ABOUT THIS TASK —
Please give back the listing below word for word, without the images.

━━━ TASK INPUTS ━━━

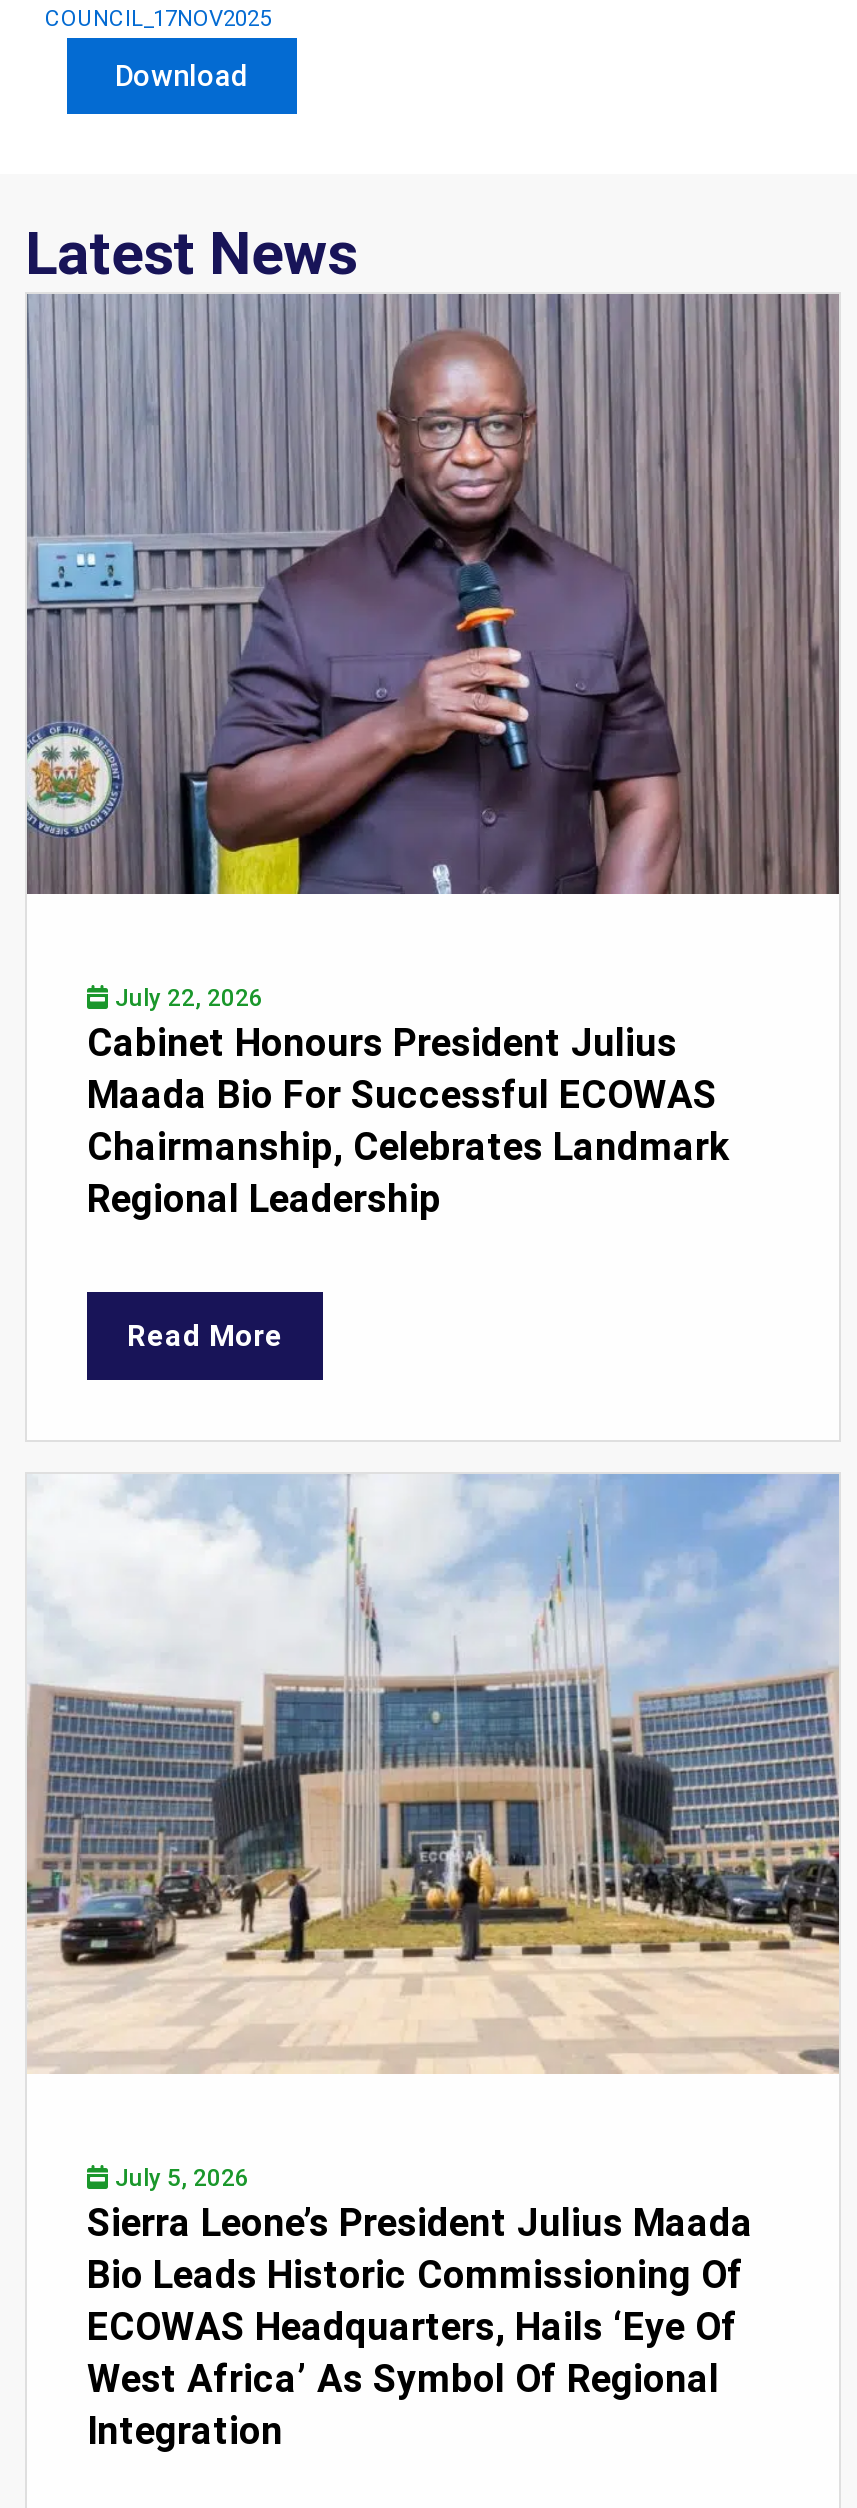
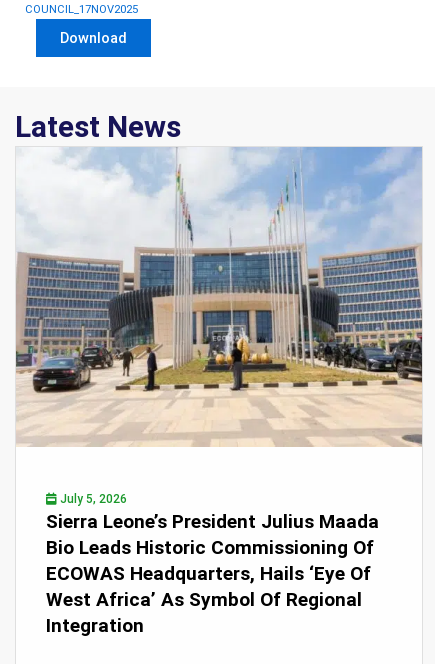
[25,292,841,896] [image] -> none
[87,985,729,1355] July 22, 2026 | Cabinet Honours President Julius | Maada Bio For Successful ECOWAS | Chairmanship, Celebrates Landmark | Regional Leadership | Read More -> none

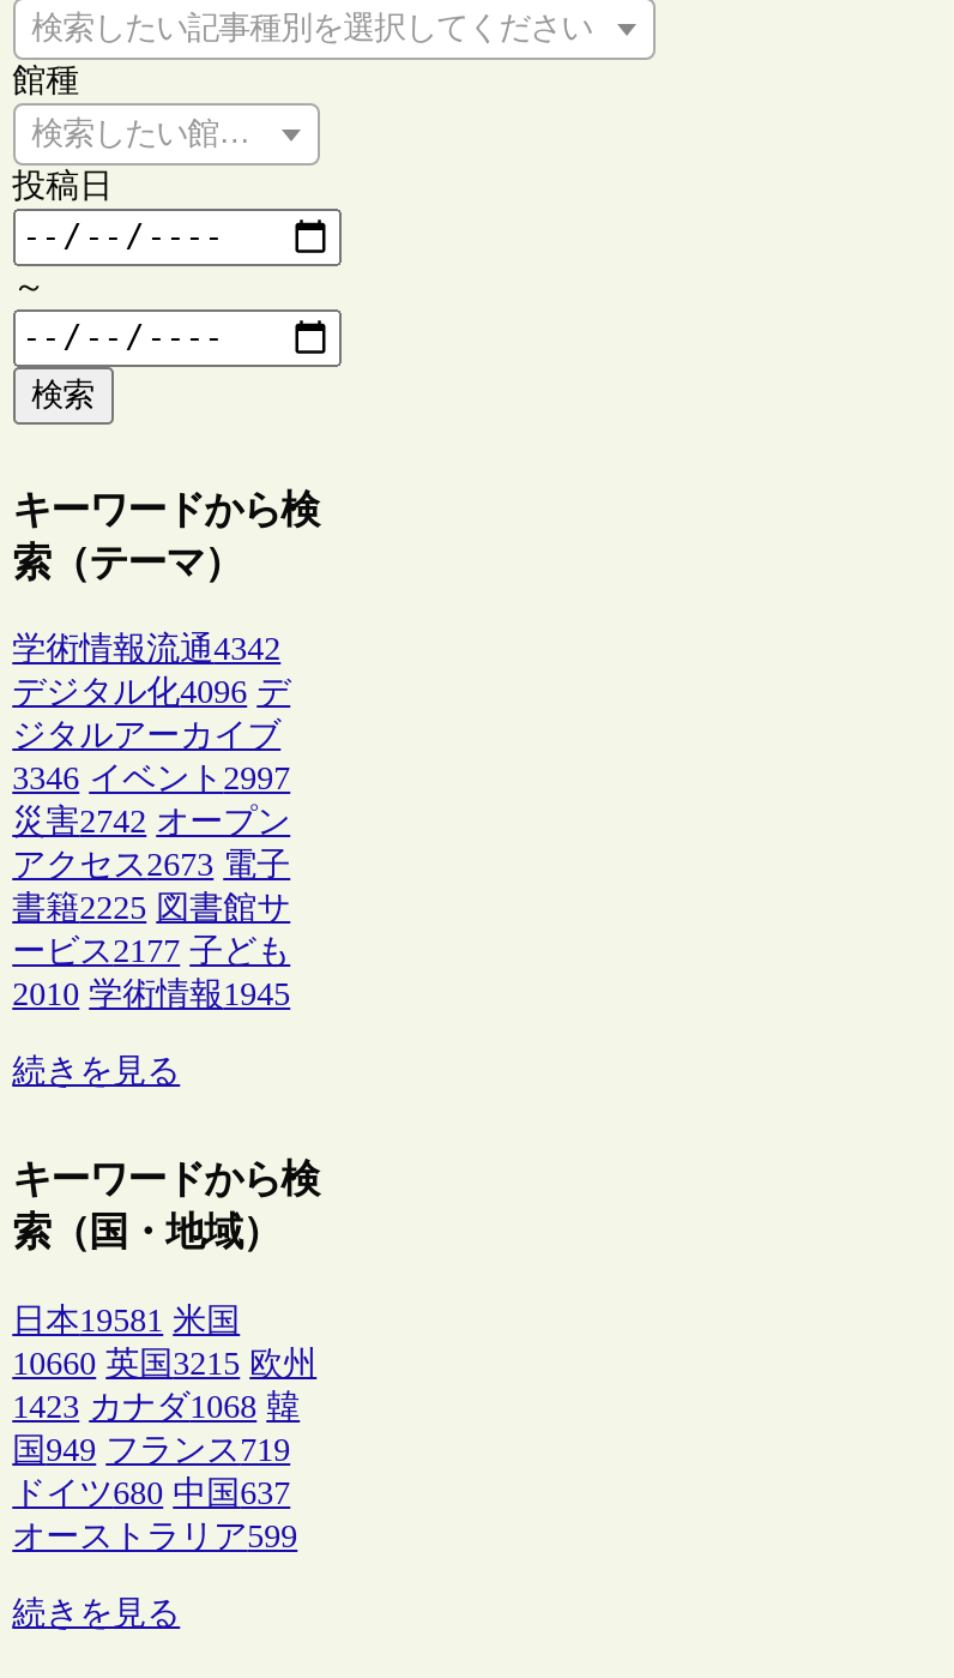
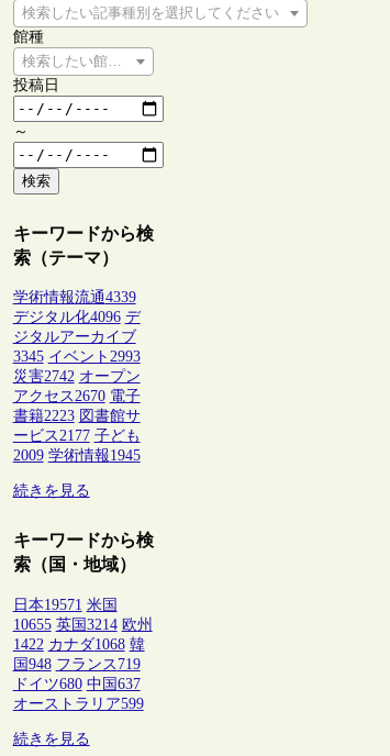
[12,631,281,667] 学術情報流通4342 -> [13,289,136,306] 学術情報流通4339
[12,761,290,797] 3346 イベント2997 -> [13,349,140,365] 3345 イベント2993
[12,847,290,883] アクセス2673 電子 -> [13,388,140,405] アクセス2670 電子
[12,890,290,926] 書籍2225 図書館サ -> [13,408,140,424] 書籍2223 図書館サ
[12,977,290,1013] 2010 学術情報1945 -> [13,447,140,464] 2009 学術情報1945
[12,1302,240,1338] 日本19581 米国 -> [13,596,117,613] 日本19571 米国
[12,1345,317,1381] 10660 英国3215 欧州 -> [13,616,152,633] 10655 英国3214 欧州
[12,1388,300,1424] 1423 カナダ1068 韓 -> [13,636,145,652] 1422 カナダ1068 韓
[12,1432,290,1468] 国949 フランス719 -> [13,656,140,672] 国948 フランス719

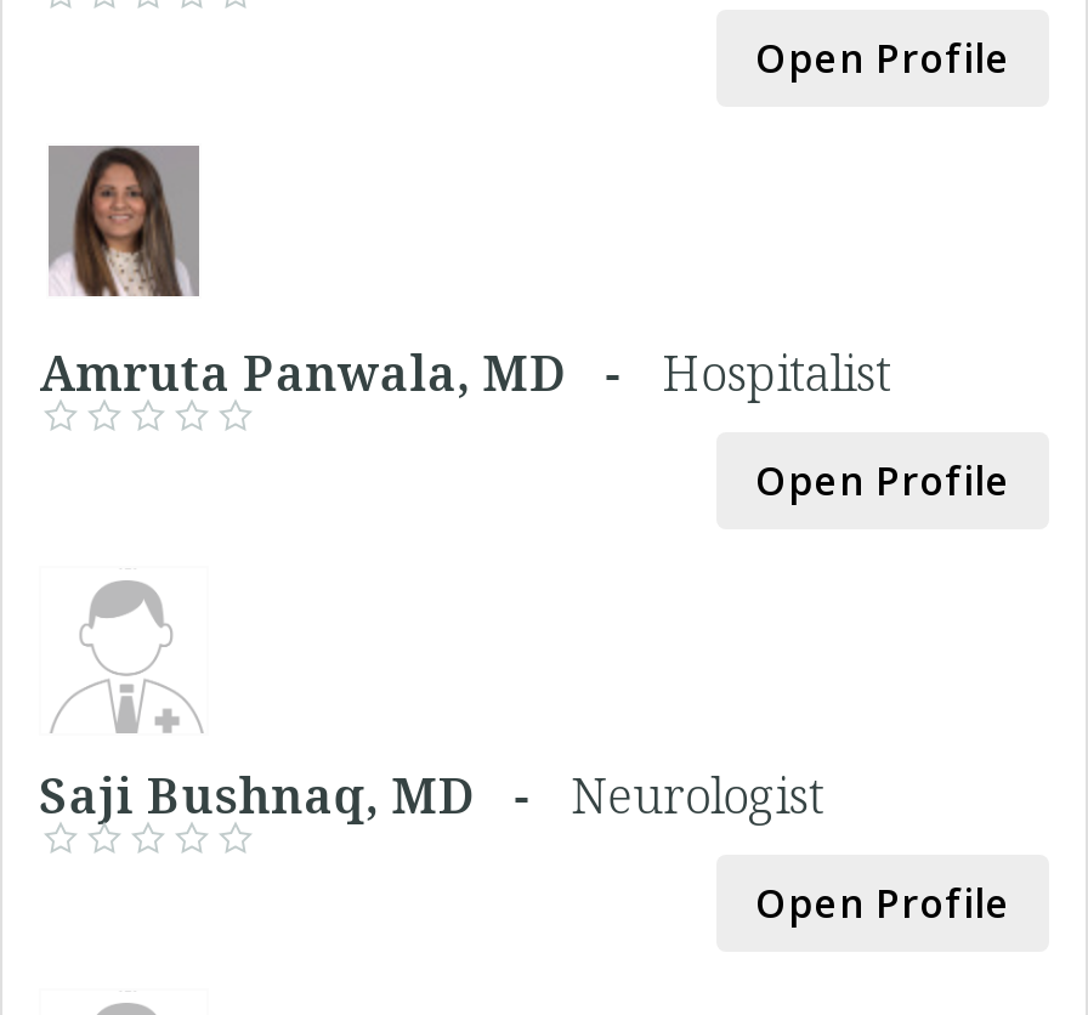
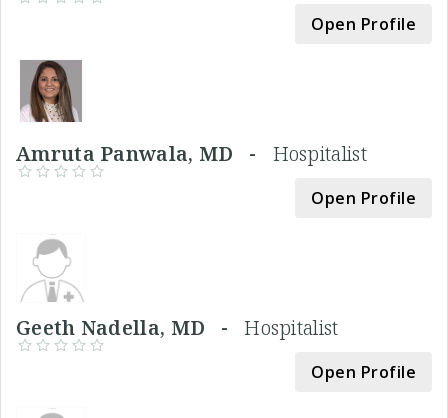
[39,763,824,829] Saji Bushnaq, MD - Neurologist -> [16,314,338,341] Geeth Nadella, MD - Hospitalist

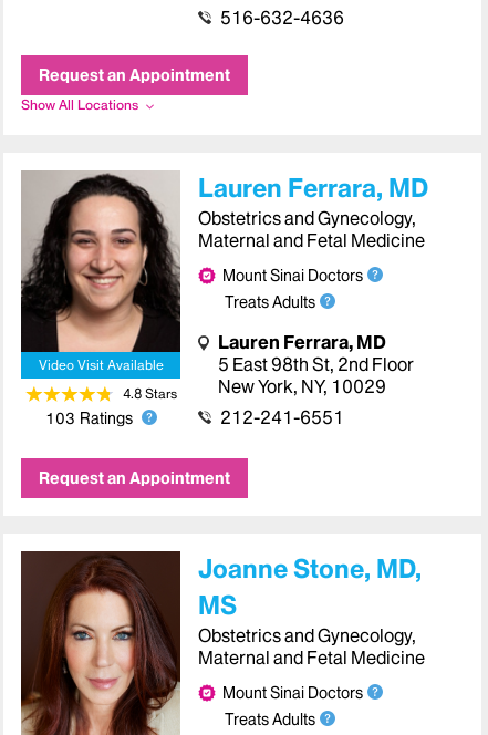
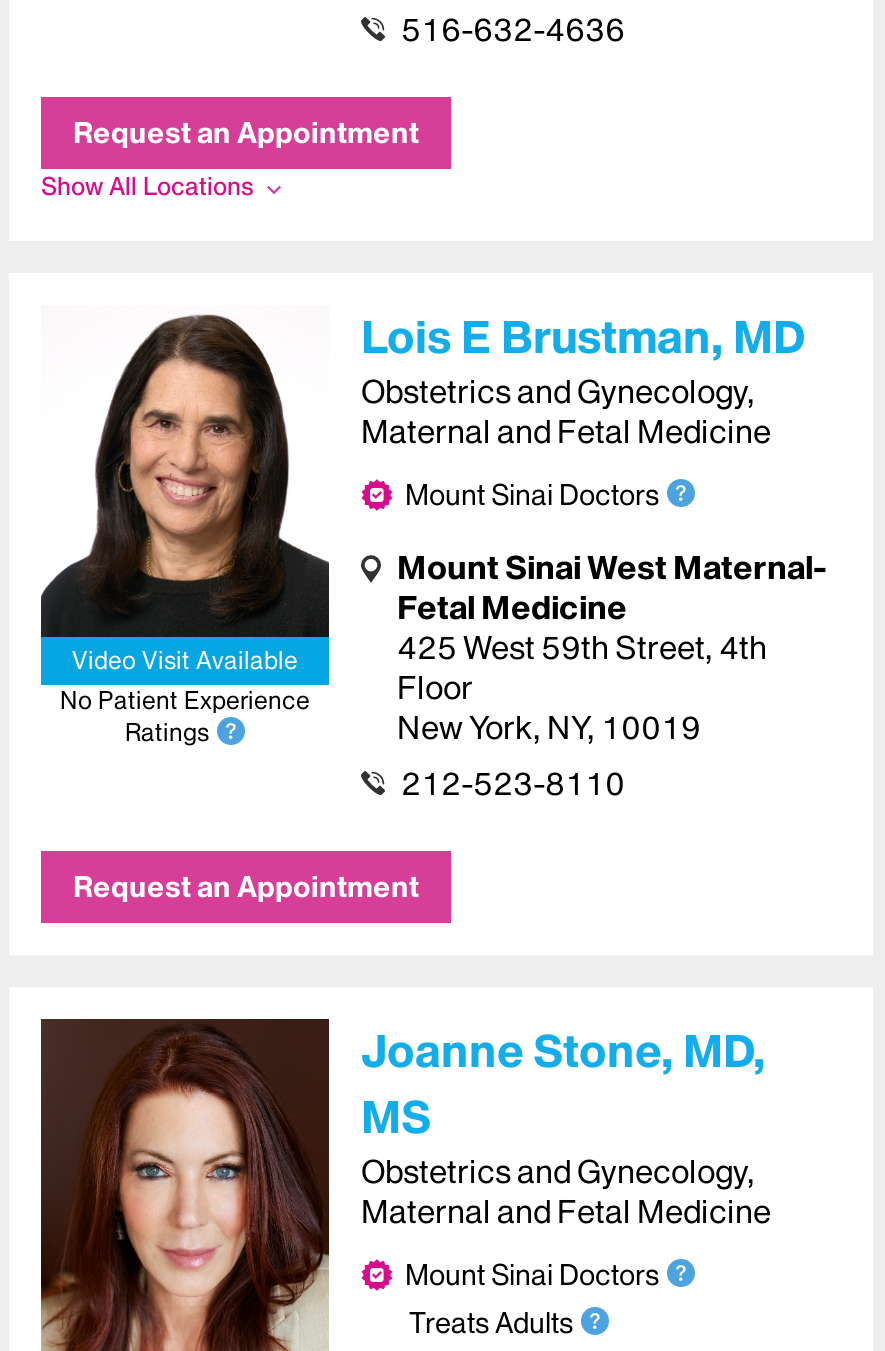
[20,170,428,353] [image] | Lauren Ferrara, MD -> [39,308,805,638] [image] | Lois E Brustman, MD
[218,292,414,428] Treats Adults | Lauren Ferrara, MD | 5 East 98th St, 2nd Floor | New York, NY, 10029 | 212-241-6551 -> [397,548,827,804] Mount Sinai West Maternal- | Fetal Medicine | 425 West 59th Street, 4th | Floor | New York, NY, 10019 | 212-523-8110
[45,386,176,429] 4.8 Stars | 103 Ratings -> [60,685,310,748] No Patient Experience | Ratings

━━━

SOLUTION TO THIS PROBLEM —
[25,292,841,896] [image] -> none
[87,985,729,1355] July 22, 2026 | Cabinet Honours President Julius | Maada Bio For Successful ECOWAS | Chairmanship, Celebrates Landmark | Regional Leadership | Read More -> none

[12,631,281,667] 学術情報流通4342 -> [13,289,136,306] 学術情報流通4339
[12,761,290,797] 3346 イベント2997 -> [13,349,140,365] 3345 イベント2993
[12,847,290,883] アクセス2673 電子 -> [13,388,140,405] アクセス2670 電子
[12,890,290,926] 書籍2225 図書館サ -> [13,408,140,424] 書籍2223 図書館サ
[12,977,290,1013] 2010 学術情報1945 -> [13,447,140,464] 2009 学術情報1945
[12,1302,240,1338] 日本19581 米国 -> [13,596,117,613] 日本19571 米国
[12,1345,317,1381] 10660 英国3215 欧州 -> [13,616,152,633] 10655 英国3214 欧州
[12,1388,300,1424] 1423 カナダ1068 韓 -> [13,636,145,652] 1422 カナダ1068 韓
[12,1432,290,1468] 国949 フランス719 -> [13,656,140,672] 国948 フランス719

[39,763,824,829] Saji Bushnaq, MD - Neurologist -> [16,314,338,341] Geeth Nadella, MD - Hospitalist

[20,170,428,353] [image] | Lauren Ferrara, MD -> [39,308,805,638] [image] | Lois E Brustman, MD
[218,292,414,428] Treats Adults | Lauren Ferrara, MD | 5 East 98th St, 2nd Floor | New York, NY, 10029 | 212-241-6551 -> [397,548,827,804] Mount Sinai West Maternal- | Fetal Medicine | 425 West 59th Street, 4th | Floor | New York, NY, 10019 | 212-523-8110
[45,386,176,429] 4.8 Stars | 103 Ratings -> [60,685,310,748] No Patient Experience | Ratings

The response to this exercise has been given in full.